Cette énorme et audacieuse entreprise a été engagée par l’éditeur pour la raison qu’aucune traduction en français (si belle soit-elle) n’a encore réussi à conjoindre la musique et la modernité de la Divina Commedia. Fidèles à nos précédentes expériences à La Dogana (Góngora, Dickinson, Keats, Mandelstam, Akhmatova, Saba, Orelli ou Rilke) nos éditions ont confié à un poète la tâche de faire entendre dans notre langue la voix du modèle.

La prestigieuse traduction d’André Pézard (1965), pour préserver la rythmique de l’hendécasyllabe originel, sombre dans l’obscurité en produisant un texte plus archaïque que celui de Dante. De leur côté, les traductions « contemporaines », privilégiant tantôt l’aisance, tantôt la rugosité, renoncent à la musicalité pourtant germinale du tercet dantesque. Tenir les deux bouts de cette tresse de quatorze mille vers, tel est le pari de Michel Orcel.
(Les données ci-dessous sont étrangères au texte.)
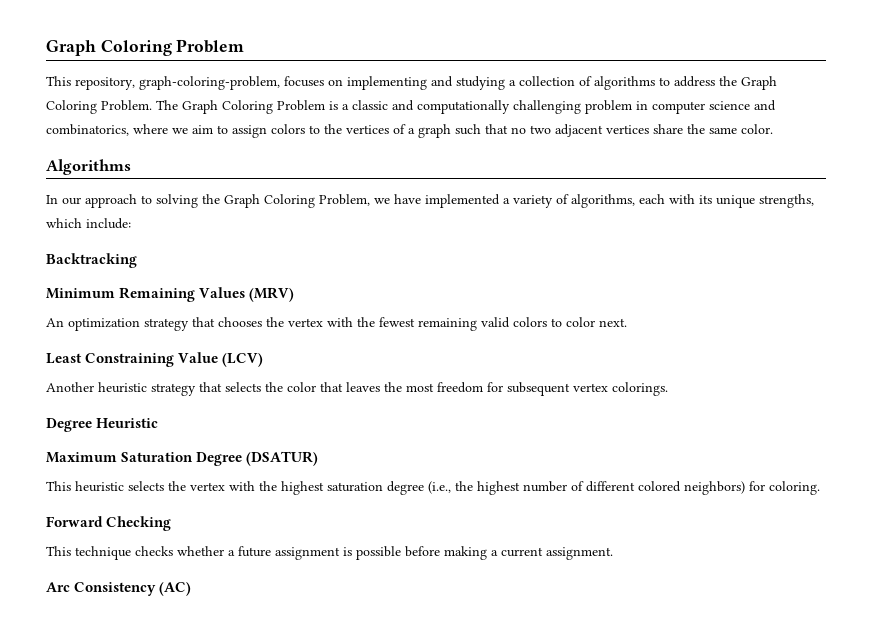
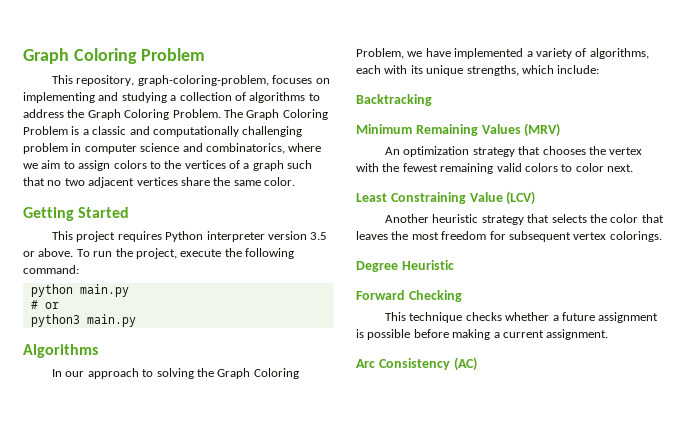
+ Getting Started
+ This project requires Python interpreter version 3.5 or above. To run the project, execute the following command:
+ python main.py
+ # or
+ python3 main.py
- Maximum Saturation Degree (DSATUR)
- This heuristic selects the vertex with the highest saturation degree (i.e., the highest number of different colored neighbors) for coloring.

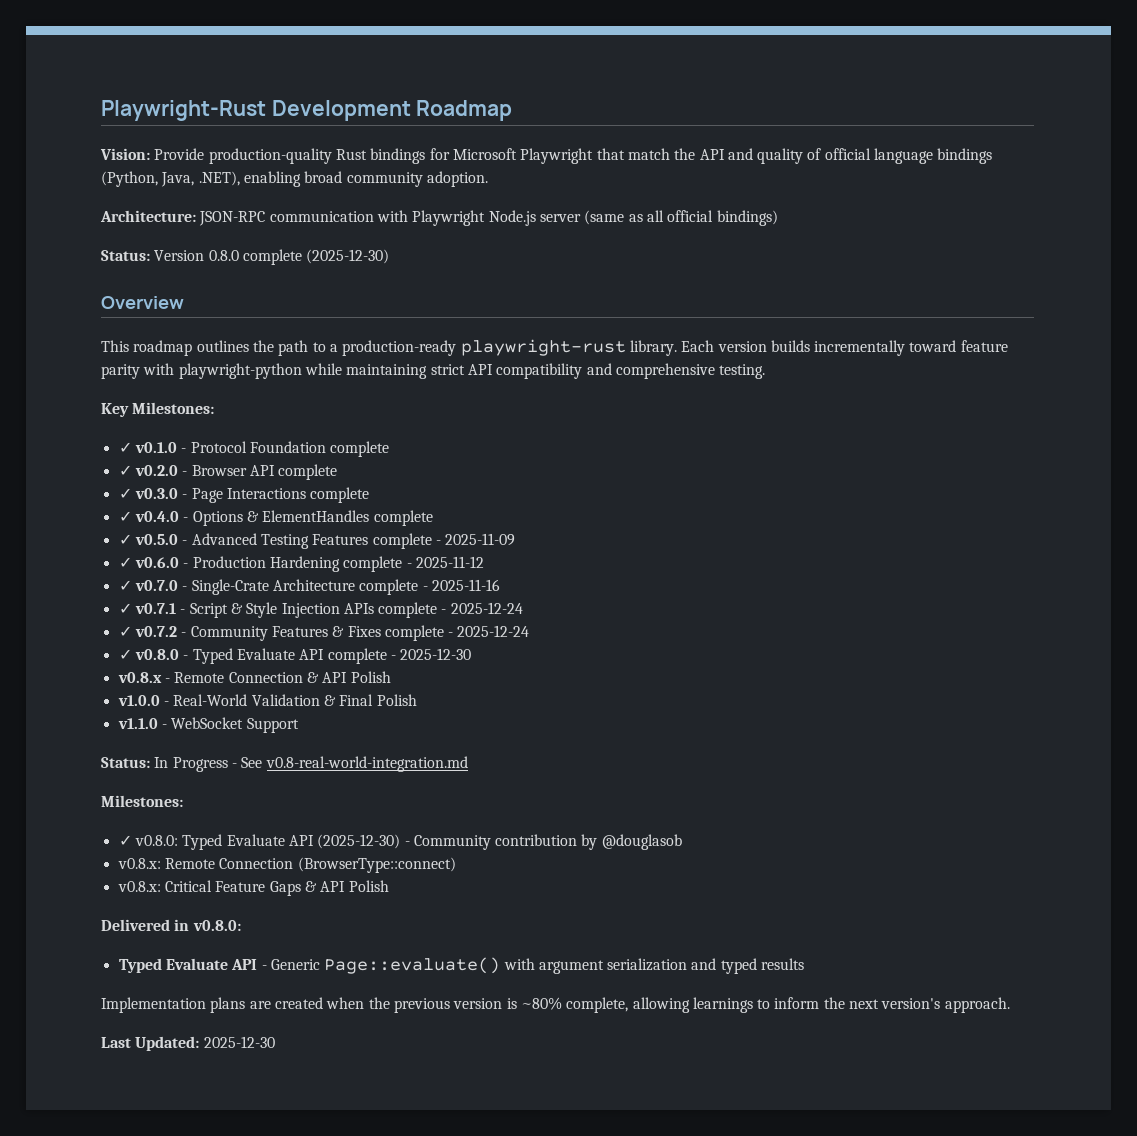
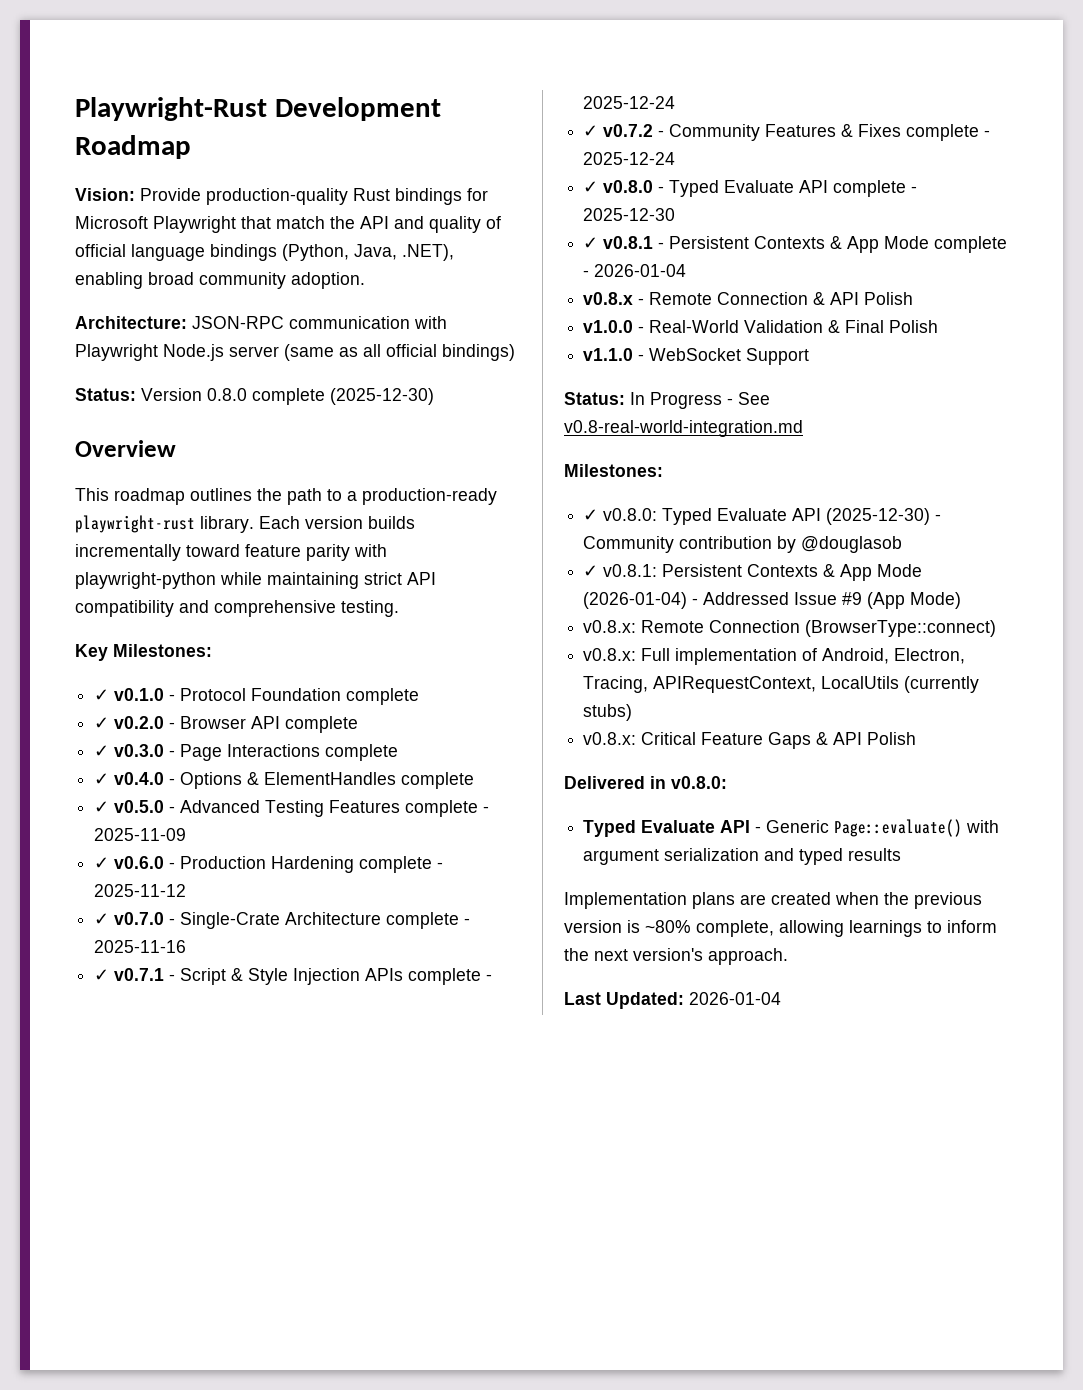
+ ✓ v0.8.1 - Persistent Contexts & App Mode complete - 2026-01-04
+ ✓ v0.8.1: Persistent Contexts & App Mode (2026-01-04) - Addressed Issue #9 (App Mode)
  v0.8.x: Remote Connection (BrowserType::connect)
+ v0.8.x: Full implementation of Android, Electron, Tracing, APIRequestContext, LocalUtils (currently stubs)
- Last Updated: 2025-12-30
+ Last Updated: 2026-01-04

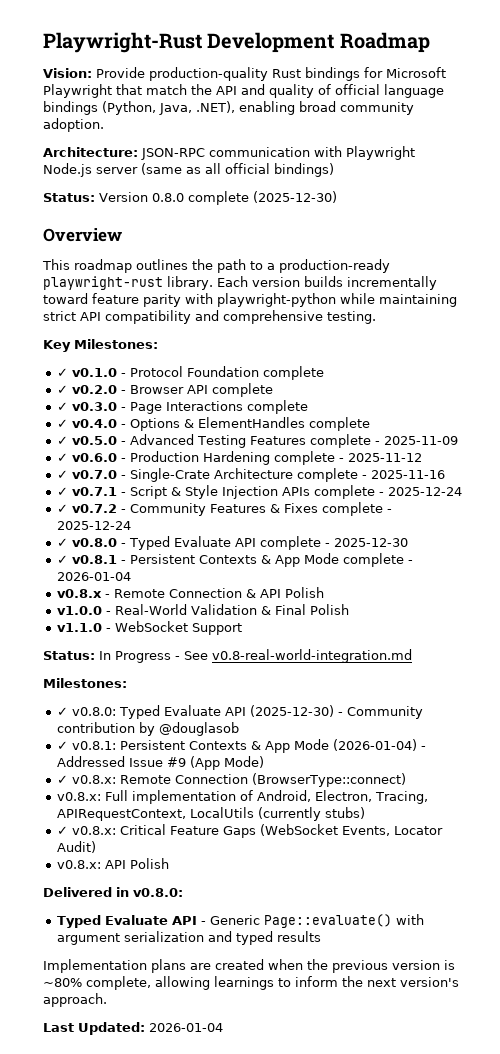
- v0.8.x: Remote Connection (BrowserType::connect)
+ ✓ v0.8.x: Remote Connection (BrowserType::connect)
- v0.8.x: Critical Feature Gaps & API Polish
+ ✓ v0.8.x: Critical Feature Gaps (WebSocket Events, Locator Audit)
+ v0.8.x: API Polish

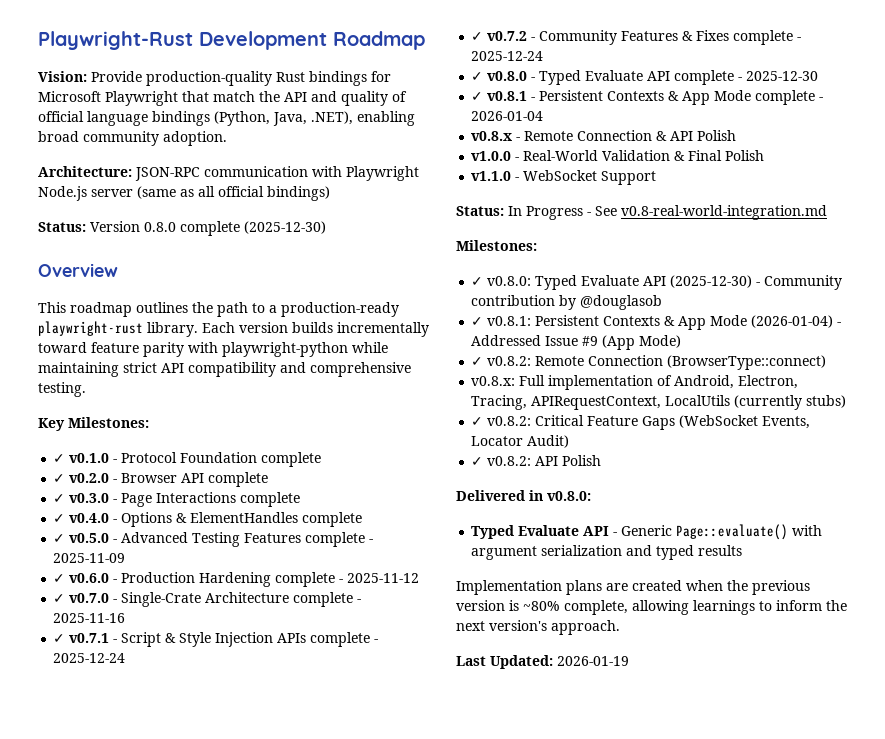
- ✓ v0.8.x: Remote Connection (BrowserType::connect)
+ ✓ v0.8.2: Remote Connection (BrowserType::connect)
- ✓ v0.8.x: Critical Feature Gaps (WebSocket Events, Locator Audit)
+ ✓ v0.8.2: Critical Feature Gaps (WebSocket Events, Locator Audit)
- v0.8.x: API Polish
+ ✓ v0.8.2: API Polish
- Last Updated: 2026-01-04
+ Last Updated: 2026-01-19

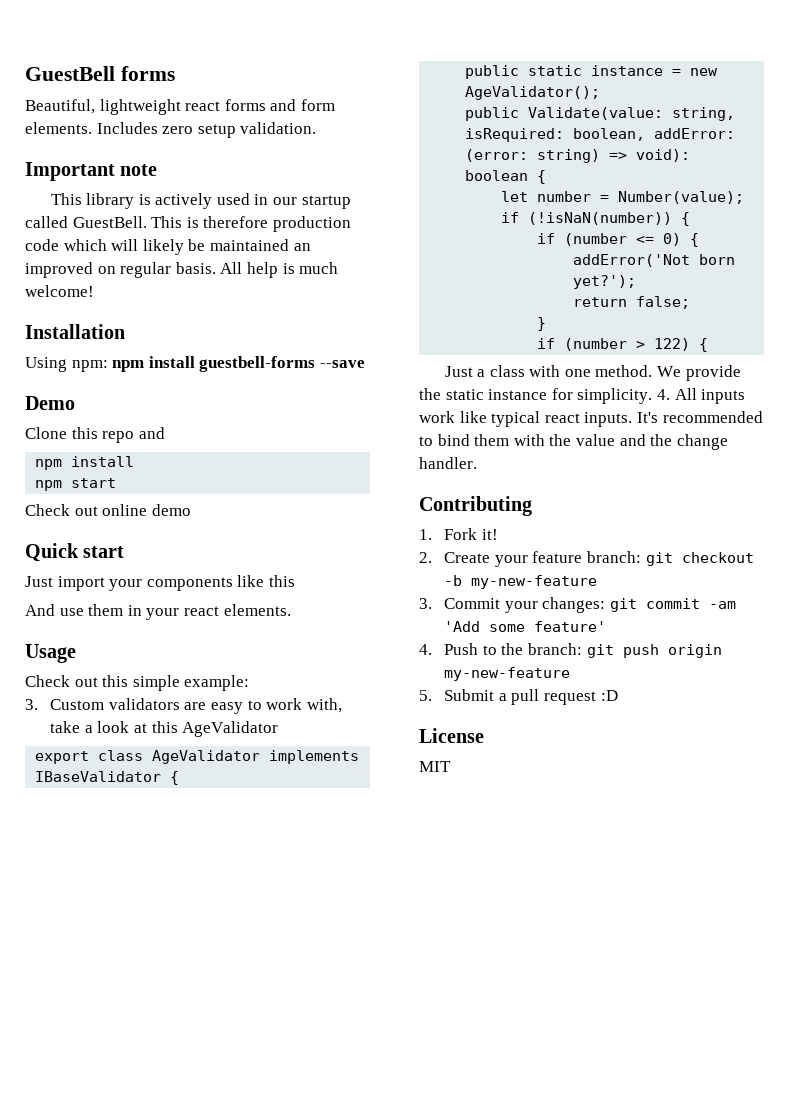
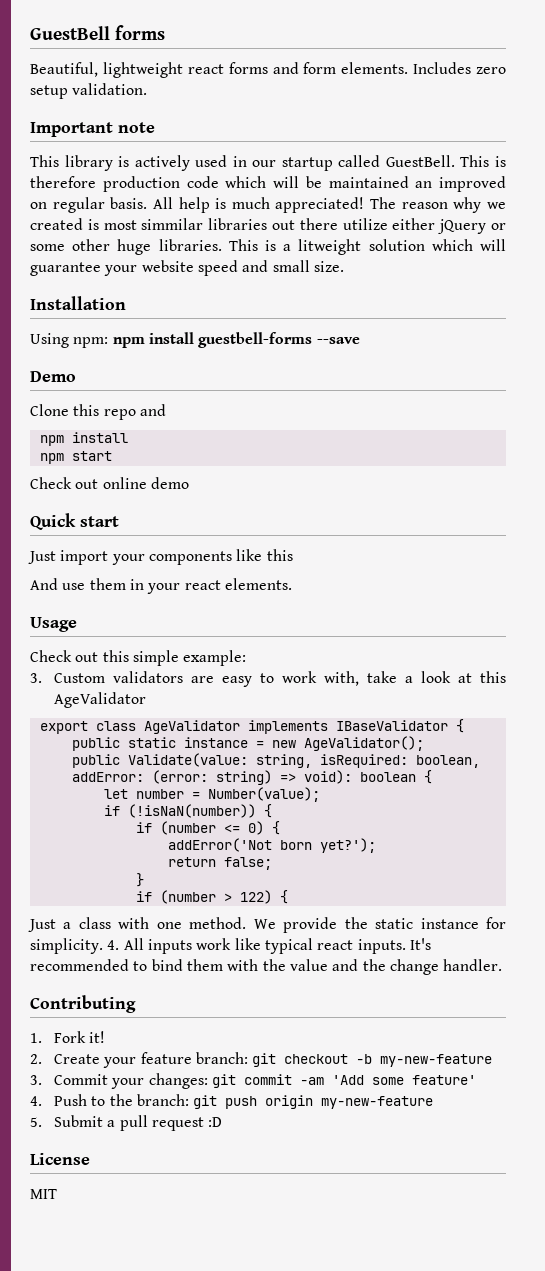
- This is therefore production code which will likely be maintained an improved on regular basis.
+ This is therefore production code which will be maintained an improved on regular basis.
- All help is much welcome!
+ All help is much appreciated! The reason why we created is most simmilar libraries out there utilize either jQuery or some other huge libraries. This is a litweight solution which will guarantee your website speed and small size.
Voici presque quatre décennies que ce dernier s’est épris de l’Italie et de sa civilisation dont il s’est imprégné au point d’en faire la toile de fond d’une bonne part de son œuvre (poésie, romans, essais). Mais loin d’en parcourir les sentiers battus et la lumière traditionnellement radieuse, il s’est attaché à en faire connaître une part obscure et plus inquiète, dévoilée – de Michelangelo (_Poésies, _Imprimerie Nationale) à Giuseppe Verdi (La Vie, le mélodrame, Grasset) – par plusieurs artistes porteurs d’une mélancolie profonde, nourricière.

Traducteur incontesté des monuments poétiques que sont le _Roland furieux _de L’Arioste et la _Jérusalem libérée _du Tasse, auteur d’une admirable version des _Chants _de Giacomo Leopardi (parue dans nos éditions en 1987), Michel Orcel tente ici de tenir les deux bouts de cette tresse de quatorze mille vers, en s’efforçant de tirer du vers régulier de dix pieds les sonorités inouïes de l’outre-monde dantesque. Ce n’est qu’aujourd’hui que cet auteur généreux s’est senti prêt à chausser « cette paire inusable de brodequins de montagne à semelles cloutées », dont parle Ossip Mandelstam, pour affronter la somme démesurée que constitue le poème de Dante.

Actuellement Michel Orcel achève la traduction de la seconde partie de la Divine Comédie, Le Purgatoire, à paraître également à La Dogana.